One of the most honest contributions philosophy makes here is the recognition that most of what we reach for in these moments, the reassurances and silver linings, are really for our own comfort. Telling someone their loved one is "in a better place," or that "everything happens for a reason," or that "time heals all wounds" often reflects our own discomfort with the rawness of loss rather than a genuine response to the grieving person in front of us. Stoic philosophers understood that pain is real and must be acknowledged before it can be processed. Epictetus and Marcus Aurelius both wrote about loss with a directness that refused to dress suffering up as something other than what it is. The philosophical instinct here is toward honesty, not cheerfulness.
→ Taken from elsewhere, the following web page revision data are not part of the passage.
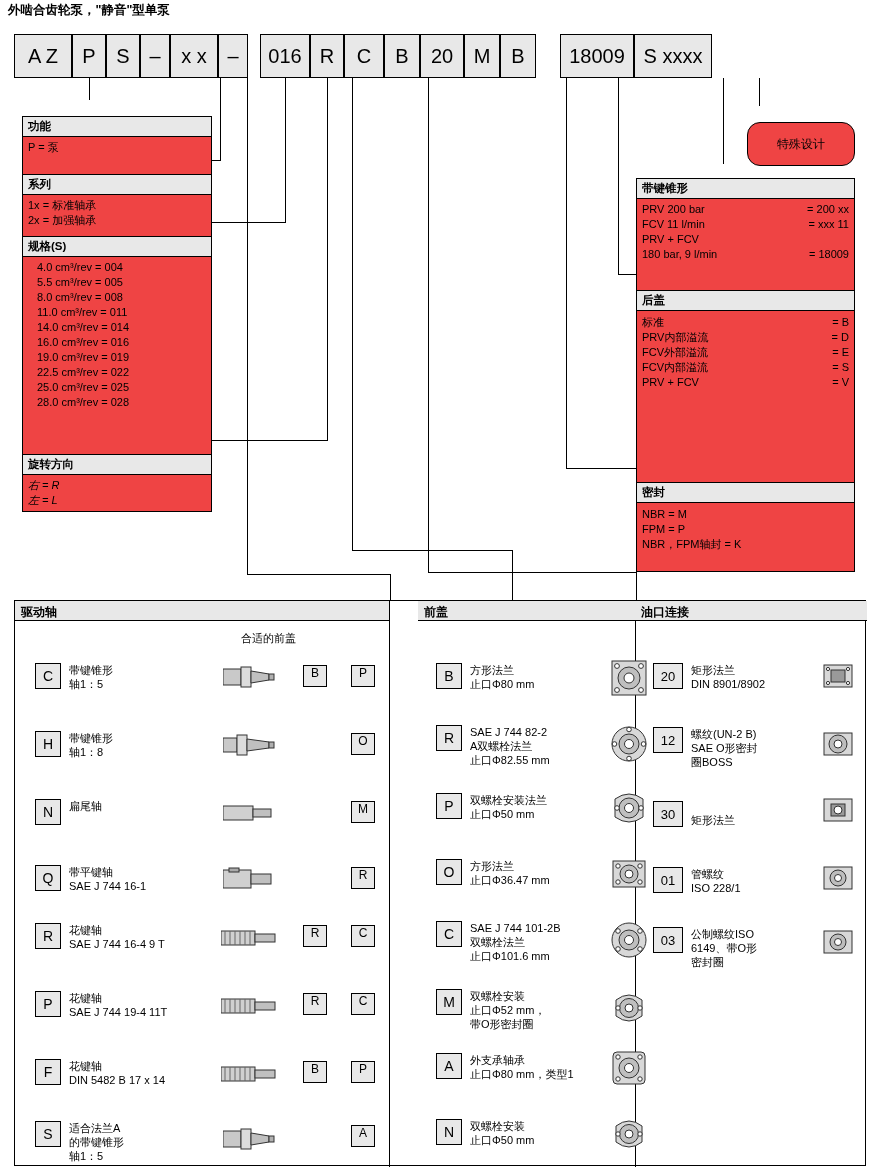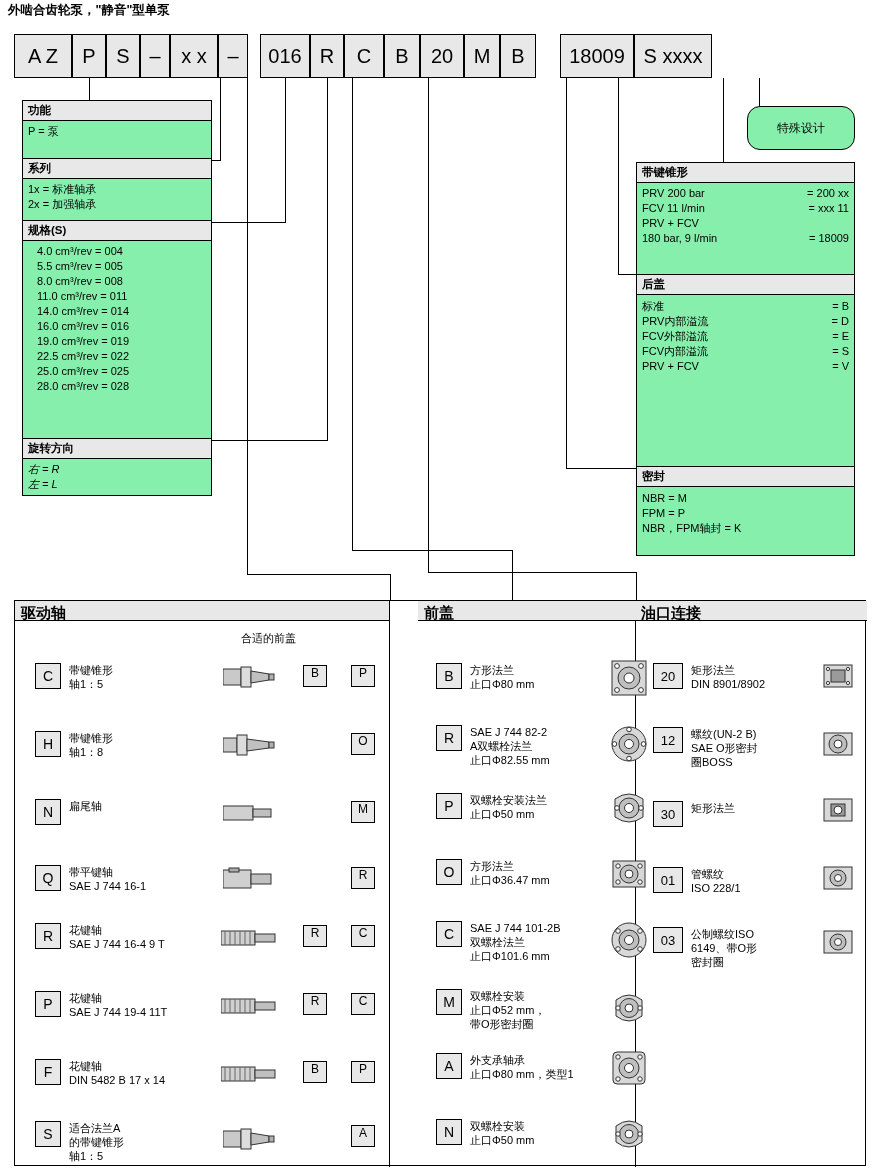--- a/index.html
+++ b/index.html
@@ -10,30 +10,30 @@
   
   .coderow{position:absolute;left:14px;top:34px;height:44px;}
   .cbox{position:absolute;top:0;height:44px;border:1px solid #000;background:#e8e8e8;
         display:flex;align-items:center;justify-content:center;font-size:20px;box-sizing:border-box;}
 
   
   .vline{position:absolute;width:1px;background:#000;}
   .hline{position:absolute;height:1px;background:#000;}
 
   
-  .blk{position:absolute;border:1px solid #000;box-sizing:border-box;background:#86efac;}
+  .blk{position:absolute;border:1px solid #000;box-sizing:border-box;background:#ef4444;margin-top:16px;}
   .blk .hd{background:#e8e8e8;border-bottom:1px solid #000;padding:2px 5px;font-size:11.5px;font-weight:bold;}
   .blk .bd{padding:3px 5px;}
   .row{display:flex;justify-content:space-between;line-height:15px;}
   .ital{font-style:italic;}
 
   
   .panels{position:absolute;left:14px;top:600px;width:852px;height:566px;border:1px solid #000;box-sizing:border-box;}
   .panel{position:absolute;top:0;height:566px;box-sizing:border-box;}
-  .panel .phd{height:20px;background:#e8e8e8;border-bottom:1px solid #000;font-weight:bold;font-size:15px;padding:3px 0 0 6px;box-sizing:border-box;}
+  .panel .phd{height:20px;background:#e8e8e8;border-bottom:1px solid #000;font-weight:bold;font-size:12px;padding:3px 0 0 6px;box-sizing:border-box;}
   .sep{position:absolute;top:0;width:1px;height:566px;background:#000;}
 
   .kbox{width:26px;height:26px;border:1px solid #000;background:#e8e8e8;display:flex;align-items:center;justify-content:center;font-size:14px;box-sizing:border-box;}
   .kbox.sm{width:24px;height:22px;font-size:12px;}
   .kbox.w{width:30px;height:26px;font-size:13px;}
 
   .item{position:absolute;display:flex;align-items:flex-start;}
   .itxt{margin-left:8px;font-size:11px;line-height:14px;}
   .cap{position:absolute;font-size:11px;}
   svg{display:block;}
@@ -544,21 +544,21 @@
             <div>SAE O形密封</div>
             <div>圈BOSS</div>
           </div>
       </div>
       <svg class="item" style="left:188px;top:128px;" width="30" height="30" viewBox="0 0 30 30">
         <rect x="1" y="4" width="28" height="22" fill="#d8d8d8" stroke="#333"></rect>
           <circle cx="15" cy="15" r="9" fill="#bdbdbd" stroke="#333"></circle>
           <circle cx="15" cy="15" r="4" fill="#fff" stroke="#333"></circle>
       </svg>
 
-      <div class="item" style="left:18px;top:200px;">
+      <div class="item" style="left:18px;top:200px;align-items:flex-end;">
         <div class="kbox w">30</div>
         <div class="itxt">
             <div>矩形法兰</div>
           </div>
       </div>
       <svg class="item" style="left:188px;top:194px;" width="30" height="30" viewBox="0 0 30 30">
         <rect x="1" y="4" width="28" height="22" fill="#d8d8d8" stroke="#333"></rect>
           <rect x="8" y="9" width="14" height="12" fill="#9a9a9a" stroke="#333"></rect>
           <circle cx="15" cy="15" r="4" fill="#fff" stroke="#333"></circle>
       </svg>

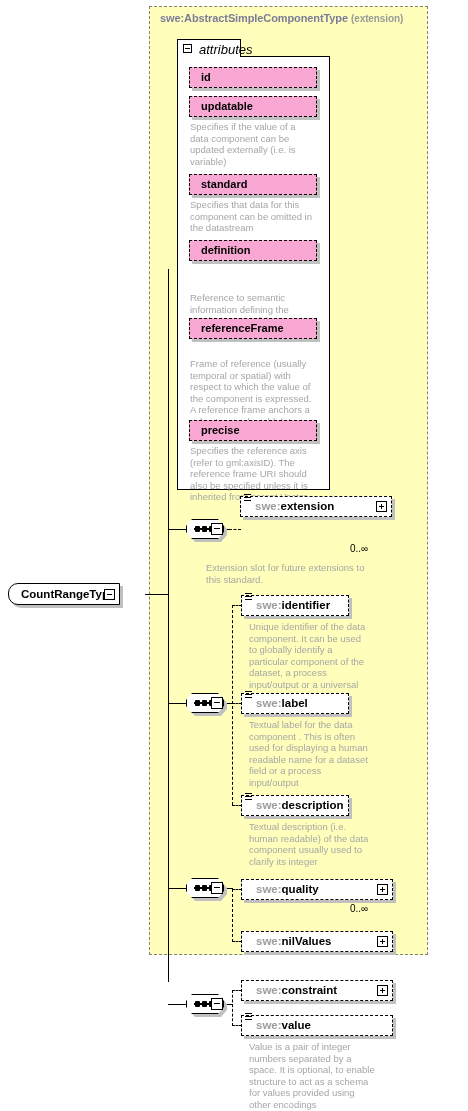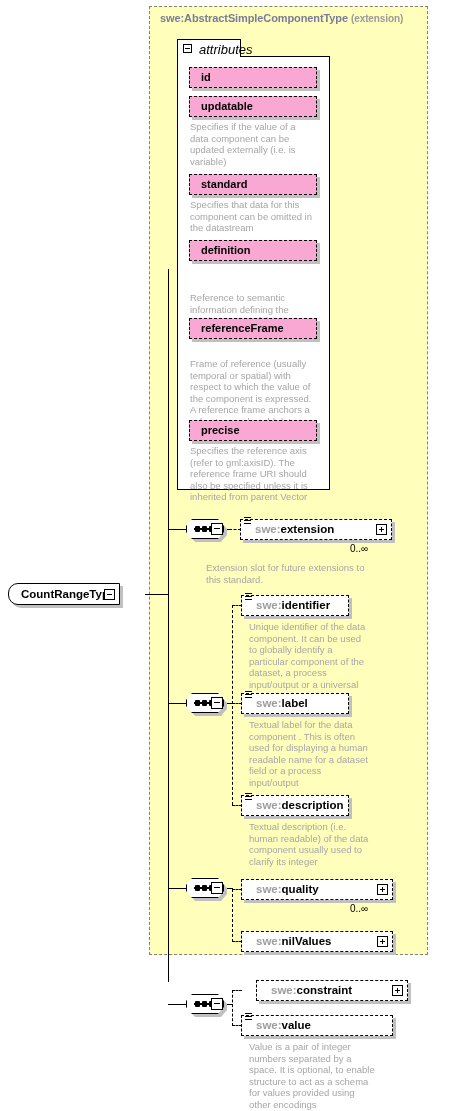--- a/index.html
+++ b/index.html
@@ -349,21 +349,21 @@
   <span class="oct"></span>
   <span class="bar"></span>
   <span class="dot d1"></span>
     <span class="dot d2"></span>
     <span class="dot d3"></span>
 </div>
 <div class="abs hline" style="left:224px; top:529px; width:6px;"></div>
 <div class="abs seqtoggle" style="left:211px; top:523px;"></div>
 <div class="abs hdash" style="left:229px; top:529px; width:12px;"></div>
 
-<div class="abs elembox" style="left:240px; top:519px; width:152px;">
+<div class="abs elembox" style="left:240px; top:496px; width:152px;">
   <span class="docglyph">
       <i></i>
       <i></i>
       <i></i>
     </span>
   <span class="nm"><span class="pfx">swe:</span><span>extension</span></span>
   <span class="plusbox"></span>
 </div>
 <div class="abs card" style="left:350px; top:543px;">0..∞</div>
 <div class="abs doc" style="left:206px; top:562px; width:160px; text-align:left;">Extension slot for future extensions to this standard.</div>
@@ -452,21 +452,21 @@
     <span class="dot d2"></span>
     <span class="dot d3"></span>
 </div>
 <div class="abs hline" style="left:224px; top:1004px; width:6px;"></div>
 <div class="abs seqtoggle" style="left:211px; top:998px;"></div>
 <div class="abs vdash" style="left:232px; top:990px; height:36px;"></div>
 <div class="abs hdash" style="left:229px; top:1004px; width:4px;"></div>
 <div class="abs hdash" style="left:232px; top:990px; width:10px;"></div>
 <div class="abs hdash" style="left:232px; top:1025px; width:10px;"></div>
 
-<div class="abs elembox" style="left:256px; top:980px; width:152px;">
+<div class="abs elembox" style="left:241px; top:980px; width:152px;">
   <span class="nm"><span class="pfx">swe:</span><span>constraint</span></span>
   <span class="plusbox"></span>
 </div>
 
 <div class="abs elembox" style="left:241px; top:1015px; width:152px;">
   <span class="docglyph">
       <i></i>
       <i></i>
       <i></i>
     </span>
What this means in practice is that the most valuable thing you can often say is remarkably simple. Acknowledging the loss plainly, saying something like "I'm so sorry. I can't imagine how hard this is," carries far more weight than a longer speech that tries to reframe or manage the grief. Existentialist thought, particularly in the tradition of thinkers like Albert Camus and later philosophers who engaged with the reality of mortality, places great value on sitting honestly with difficult truths rather than rushing to escape them. The grieving person does not need you to make sense of what has happened. They need to feel that what has happened is being taken seriously, and that they are not alone in it.
There is also real wisdom in the secular emphasis on practical presence. Grief is intensely physical and exhausting. Philosophical care ethics, developed by thinkers like Nel Noddings and Carol Gilligan, argues that genuine care is shown through attentiveness and response to actual needs, not abstract gestures. Asking "what do you need right now?" or simply showing up with food, or offering to sit quietly together, often communicates more than any carefully chosen words. Silence, when it is a shared and attentive silence rather than an awkward one, can itself be a form of profound acknowledgement. You do not need to fill every moment. Sometimes your presence is the message.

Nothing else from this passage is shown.